Turkey recognized the independence of Chad on August 11, 1960 and established diplomatic relations on January 27, 1960.

Historical Relations 

Turkey had long-standing cultural, ethnic and religious ties with Chad, especially with northern Chad. Through the 1980s and 1990s, both Turkey's and Chad's foreign policy was pro-Western in the 1980s, united in the belief that the spread of communism posed a threat to the world.

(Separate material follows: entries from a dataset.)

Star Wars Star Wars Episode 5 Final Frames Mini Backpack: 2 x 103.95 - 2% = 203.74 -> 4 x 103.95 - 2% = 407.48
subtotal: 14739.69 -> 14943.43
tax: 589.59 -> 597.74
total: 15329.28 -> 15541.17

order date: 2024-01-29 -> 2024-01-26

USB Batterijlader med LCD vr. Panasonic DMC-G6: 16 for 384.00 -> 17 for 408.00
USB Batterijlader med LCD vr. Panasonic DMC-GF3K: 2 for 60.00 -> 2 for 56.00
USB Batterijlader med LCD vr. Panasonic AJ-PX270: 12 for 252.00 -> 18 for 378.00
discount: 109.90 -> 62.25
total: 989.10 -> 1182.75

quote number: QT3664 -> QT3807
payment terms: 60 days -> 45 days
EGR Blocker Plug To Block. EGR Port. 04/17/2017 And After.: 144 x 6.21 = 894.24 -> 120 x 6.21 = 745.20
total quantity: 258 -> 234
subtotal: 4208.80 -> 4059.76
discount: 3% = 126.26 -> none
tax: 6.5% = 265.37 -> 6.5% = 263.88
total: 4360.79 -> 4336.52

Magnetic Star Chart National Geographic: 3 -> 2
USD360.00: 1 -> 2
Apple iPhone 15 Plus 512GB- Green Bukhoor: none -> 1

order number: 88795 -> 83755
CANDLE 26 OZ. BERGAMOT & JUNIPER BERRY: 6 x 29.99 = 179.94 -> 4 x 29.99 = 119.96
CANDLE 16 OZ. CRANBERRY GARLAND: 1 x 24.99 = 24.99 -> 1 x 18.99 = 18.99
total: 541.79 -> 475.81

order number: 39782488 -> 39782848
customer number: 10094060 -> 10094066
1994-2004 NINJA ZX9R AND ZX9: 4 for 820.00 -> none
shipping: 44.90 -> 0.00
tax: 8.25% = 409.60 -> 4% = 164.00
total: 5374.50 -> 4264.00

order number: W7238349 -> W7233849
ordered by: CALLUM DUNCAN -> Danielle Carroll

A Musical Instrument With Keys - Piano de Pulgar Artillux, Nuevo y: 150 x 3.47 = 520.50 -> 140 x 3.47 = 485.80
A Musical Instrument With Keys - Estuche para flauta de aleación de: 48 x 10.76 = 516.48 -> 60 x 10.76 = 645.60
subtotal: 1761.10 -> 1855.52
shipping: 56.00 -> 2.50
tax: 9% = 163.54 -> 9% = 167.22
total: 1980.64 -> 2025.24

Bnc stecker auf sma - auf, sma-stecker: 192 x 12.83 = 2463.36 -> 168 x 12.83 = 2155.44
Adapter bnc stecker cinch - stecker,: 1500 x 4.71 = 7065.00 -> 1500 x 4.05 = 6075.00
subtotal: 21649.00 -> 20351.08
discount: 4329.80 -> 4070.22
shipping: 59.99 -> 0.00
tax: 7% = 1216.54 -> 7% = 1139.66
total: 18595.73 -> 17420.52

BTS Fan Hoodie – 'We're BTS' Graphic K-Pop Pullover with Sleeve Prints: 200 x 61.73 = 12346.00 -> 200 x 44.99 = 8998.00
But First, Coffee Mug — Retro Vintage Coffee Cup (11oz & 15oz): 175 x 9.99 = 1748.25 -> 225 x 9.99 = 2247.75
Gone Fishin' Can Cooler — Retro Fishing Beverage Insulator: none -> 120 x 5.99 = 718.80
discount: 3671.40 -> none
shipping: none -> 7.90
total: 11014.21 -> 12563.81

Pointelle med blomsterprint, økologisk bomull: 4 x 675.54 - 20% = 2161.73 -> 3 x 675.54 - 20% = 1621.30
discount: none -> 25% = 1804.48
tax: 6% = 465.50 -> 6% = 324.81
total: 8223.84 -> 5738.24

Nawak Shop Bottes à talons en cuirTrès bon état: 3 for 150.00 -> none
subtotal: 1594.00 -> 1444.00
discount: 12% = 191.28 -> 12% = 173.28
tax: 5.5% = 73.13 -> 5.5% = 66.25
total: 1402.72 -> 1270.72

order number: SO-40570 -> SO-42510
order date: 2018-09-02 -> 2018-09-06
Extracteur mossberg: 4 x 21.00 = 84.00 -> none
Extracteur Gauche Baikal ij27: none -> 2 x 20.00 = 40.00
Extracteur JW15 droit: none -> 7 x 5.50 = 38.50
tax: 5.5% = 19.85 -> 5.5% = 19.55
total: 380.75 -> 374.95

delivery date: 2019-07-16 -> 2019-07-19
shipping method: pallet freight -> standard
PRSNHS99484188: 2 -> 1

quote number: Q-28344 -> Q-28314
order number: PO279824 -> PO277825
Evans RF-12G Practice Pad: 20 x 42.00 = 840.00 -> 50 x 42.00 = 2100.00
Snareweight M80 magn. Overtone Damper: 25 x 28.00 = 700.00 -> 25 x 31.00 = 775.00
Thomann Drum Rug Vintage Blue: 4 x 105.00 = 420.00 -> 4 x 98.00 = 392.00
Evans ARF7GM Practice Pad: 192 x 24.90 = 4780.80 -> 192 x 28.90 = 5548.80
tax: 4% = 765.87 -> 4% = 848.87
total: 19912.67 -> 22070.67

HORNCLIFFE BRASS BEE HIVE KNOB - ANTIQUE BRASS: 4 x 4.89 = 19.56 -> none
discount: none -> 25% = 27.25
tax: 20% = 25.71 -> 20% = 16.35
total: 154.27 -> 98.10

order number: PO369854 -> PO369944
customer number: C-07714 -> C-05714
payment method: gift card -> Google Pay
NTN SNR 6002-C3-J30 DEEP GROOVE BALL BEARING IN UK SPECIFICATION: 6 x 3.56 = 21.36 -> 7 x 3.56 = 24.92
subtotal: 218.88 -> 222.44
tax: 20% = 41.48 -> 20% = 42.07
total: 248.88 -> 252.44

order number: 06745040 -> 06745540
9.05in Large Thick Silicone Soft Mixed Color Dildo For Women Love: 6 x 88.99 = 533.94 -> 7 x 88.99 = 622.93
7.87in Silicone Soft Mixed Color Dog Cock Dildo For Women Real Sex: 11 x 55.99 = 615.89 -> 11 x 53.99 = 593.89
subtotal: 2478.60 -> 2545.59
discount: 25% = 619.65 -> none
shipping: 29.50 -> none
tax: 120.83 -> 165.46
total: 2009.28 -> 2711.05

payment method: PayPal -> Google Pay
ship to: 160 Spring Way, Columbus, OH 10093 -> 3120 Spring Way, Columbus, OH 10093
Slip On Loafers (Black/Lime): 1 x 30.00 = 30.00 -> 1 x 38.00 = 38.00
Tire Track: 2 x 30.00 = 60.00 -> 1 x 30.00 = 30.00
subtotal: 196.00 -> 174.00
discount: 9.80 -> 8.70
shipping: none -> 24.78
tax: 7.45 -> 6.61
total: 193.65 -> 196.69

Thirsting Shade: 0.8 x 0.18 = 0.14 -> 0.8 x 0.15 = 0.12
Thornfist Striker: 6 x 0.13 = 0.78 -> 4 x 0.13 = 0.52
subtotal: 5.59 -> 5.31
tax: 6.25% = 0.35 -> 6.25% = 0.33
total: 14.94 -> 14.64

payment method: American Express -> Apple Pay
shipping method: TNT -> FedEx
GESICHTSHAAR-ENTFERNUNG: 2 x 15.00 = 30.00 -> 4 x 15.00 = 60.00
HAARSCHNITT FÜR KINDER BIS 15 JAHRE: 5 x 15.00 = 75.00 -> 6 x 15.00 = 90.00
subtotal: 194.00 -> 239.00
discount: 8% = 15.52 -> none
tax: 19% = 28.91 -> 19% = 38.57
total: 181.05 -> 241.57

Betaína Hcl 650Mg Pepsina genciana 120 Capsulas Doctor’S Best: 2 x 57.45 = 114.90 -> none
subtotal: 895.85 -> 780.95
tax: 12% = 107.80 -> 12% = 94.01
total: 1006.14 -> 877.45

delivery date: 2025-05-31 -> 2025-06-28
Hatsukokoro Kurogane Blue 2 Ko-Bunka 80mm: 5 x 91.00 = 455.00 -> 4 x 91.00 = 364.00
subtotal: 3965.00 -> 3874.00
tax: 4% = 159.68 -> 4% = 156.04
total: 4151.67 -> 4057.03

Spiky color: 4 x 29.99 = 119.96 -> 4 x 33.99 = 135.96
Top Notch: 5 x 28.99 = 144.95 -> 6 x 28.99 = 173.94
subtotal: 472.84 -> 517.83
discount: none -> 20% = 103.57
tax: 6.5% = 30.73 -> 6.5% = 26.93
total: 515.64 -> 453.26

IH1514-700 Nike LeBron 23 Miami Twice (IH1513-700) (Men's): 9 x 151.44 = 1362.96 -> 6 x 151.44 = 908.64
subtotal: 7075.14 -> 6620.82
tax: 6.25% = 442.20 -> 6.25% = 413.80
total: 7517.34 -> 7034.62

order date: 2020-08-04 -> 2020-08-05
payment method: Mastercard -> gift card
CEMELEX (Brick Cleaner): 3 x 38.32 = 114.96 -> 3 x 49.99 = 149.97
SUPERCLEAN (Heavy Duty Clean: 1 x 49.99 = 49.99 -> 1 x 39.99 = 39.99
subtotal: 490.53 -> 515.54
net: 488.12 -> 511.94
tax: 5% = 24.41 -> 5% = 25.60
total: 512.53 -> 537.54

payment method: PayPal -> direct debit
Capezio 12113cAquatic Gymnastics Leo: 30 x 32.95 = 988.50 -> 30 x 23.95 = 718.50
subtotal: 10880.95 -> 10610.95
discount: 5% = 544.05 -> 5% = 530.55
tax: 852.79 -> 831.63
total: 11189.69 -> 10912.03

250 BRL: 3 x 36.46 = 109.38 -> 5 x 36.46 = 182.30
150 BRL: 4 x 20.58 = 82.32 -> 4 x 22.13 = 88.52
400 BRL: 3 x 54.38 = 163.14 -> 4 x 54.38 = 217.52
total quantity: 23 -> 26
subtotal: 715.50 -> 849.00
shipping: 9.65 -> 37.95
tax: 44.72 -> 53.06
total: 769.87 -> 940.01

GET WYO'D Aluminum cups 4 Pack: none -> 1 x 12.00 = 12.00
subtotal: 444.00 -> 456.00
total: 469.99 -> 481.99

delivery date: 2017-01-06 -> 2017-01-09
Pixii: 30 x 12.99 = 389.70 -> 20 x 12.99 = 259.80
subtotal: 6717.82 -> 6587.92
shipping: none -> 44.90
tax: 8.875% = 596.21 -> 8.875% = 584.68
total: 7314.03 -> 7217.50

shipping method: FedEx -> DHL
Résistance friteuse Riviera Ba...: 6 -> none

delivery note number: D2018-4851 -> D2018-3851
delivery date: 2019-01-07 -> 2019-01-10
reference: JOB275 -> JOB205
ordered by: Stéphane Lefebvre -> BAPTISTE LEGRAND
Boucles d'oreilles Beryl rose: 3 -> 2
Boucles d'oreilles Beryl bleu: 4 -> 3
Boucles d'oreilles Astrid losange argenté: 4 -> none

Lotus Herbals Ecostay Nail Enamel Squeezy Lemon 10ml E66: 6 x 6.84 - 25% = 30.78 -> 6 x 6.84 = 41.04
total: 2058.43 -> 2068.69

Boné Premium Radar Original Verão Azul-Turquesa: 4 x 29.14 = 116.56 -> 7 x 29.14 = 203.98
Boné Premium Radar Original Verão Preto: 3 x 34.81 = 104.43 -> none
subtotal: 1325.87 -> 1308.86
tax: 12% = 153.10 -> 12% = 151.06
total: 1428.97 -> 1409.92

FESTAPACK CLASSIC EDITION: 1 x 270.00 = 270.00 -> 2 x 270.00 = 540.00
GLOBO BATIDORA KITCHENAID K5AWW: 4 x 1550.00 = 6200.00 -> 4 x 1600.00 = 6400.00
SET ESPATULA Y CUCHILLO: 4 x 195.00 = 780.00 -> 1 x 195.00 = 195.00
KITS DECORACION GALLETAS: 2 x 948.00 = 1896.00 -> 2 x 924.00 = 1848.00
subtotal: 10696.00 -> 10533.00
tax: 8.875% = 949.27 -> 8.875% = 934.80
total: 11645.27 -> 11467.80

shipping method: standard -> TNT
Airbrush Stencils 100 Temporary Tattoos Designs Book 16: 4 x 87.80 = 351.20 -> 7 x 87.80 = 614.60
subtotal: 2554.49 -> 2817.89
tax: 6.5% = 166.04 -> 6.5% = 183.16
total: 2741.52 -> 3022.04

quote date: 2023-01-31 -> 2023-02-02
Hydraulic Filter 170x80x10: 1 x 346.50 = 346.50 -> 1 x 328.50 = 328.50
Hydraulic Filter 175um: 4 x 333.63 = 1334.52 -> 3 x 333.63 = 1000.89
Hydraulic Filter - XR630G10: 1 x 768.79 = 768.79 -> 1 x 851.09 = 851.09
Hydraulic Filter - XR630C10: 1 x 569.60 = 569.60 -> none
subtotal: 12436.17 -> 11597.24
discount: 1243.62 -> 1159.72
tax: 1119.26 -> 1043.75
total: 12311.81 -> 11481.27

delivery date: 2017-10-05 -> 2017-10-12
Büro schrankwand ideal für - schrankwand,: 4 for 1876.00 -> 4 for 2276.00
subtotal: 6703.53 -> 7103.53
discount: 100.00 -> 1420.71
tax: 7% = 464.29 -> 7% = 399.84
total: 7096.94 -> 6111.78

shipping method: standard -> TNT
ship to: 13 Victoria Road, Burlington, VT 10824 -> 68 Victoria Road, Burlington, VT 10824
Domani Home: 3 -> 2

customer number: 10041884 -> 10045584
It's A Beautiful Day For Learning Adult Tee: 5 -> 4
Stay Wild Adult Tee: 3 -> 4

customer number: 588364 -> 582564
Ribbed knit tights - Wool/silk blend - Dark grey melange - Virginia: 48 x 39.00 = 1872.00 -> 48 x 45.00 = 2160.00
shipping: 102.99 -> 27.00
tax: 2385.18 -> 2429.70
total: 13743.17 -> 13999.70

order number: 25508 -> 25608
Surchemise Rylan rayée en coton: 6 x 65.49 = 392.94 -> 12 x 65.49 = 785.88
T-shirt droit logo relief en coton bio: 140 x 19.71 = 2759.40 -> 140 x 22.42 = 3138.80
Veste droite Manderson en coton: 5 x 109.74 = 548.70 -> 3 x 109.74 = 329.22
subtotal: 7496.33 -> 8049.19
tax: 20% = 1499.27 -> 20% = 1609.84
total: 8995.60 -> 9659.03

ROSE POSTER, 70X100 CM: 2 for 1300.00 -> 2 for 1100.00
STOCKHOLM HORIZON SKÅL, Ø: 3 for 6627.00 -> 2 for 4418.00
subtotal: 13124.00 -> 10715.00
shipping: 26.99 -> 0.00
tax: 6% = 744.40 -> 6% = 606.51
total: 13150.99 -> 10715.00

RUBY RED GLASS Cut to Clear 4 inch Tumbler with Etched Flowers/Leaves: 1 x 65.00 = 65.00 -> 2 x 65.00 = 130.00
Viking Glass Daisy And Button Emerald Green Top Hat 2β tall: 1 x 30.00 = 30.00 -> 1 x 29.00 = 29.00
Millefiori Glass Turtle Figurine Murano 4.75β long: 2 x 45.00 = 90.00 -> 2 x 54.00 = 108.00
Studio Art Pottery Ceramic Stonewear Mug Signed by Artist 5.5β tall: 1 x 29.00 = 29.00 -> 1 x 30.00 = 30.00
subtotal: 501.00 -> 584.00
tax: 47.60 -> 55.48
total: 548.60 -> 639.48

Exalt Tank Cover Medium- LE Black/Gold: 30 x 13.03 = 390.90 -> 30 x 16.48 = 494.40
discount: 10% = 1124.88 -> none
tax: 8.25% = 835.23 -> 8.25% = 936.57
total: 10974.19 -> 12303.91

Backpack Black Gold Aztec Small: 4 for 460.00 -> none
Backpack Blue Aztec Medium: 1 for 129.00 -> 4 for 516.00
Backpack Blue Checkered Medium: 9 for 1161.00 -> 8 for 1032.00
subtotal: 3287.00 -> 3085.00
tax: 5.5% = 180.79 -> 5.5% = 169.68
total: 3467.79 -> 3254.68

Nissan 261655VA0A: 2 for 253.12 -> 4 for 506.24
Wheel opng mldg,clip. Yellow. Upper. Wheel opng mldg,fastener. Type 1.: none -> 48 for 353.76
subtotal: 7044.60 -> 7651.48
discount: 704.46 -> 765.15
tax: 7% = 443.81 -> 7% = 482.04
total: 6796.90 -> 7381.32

During the 1980s and 1990s, Turkey and Chad had limited economic ties but the drought in the early 1990s brought Turkish aid to Chad, including agricultural, medical and technical supplies.

Relations were limited until early 2010s because of Chad's landlocked status and limited air transport service. Following the opening of Turkish and Chadian embassies on March 1, 2013 and December 10, 2014 respectively, bilateral relations gained momentum.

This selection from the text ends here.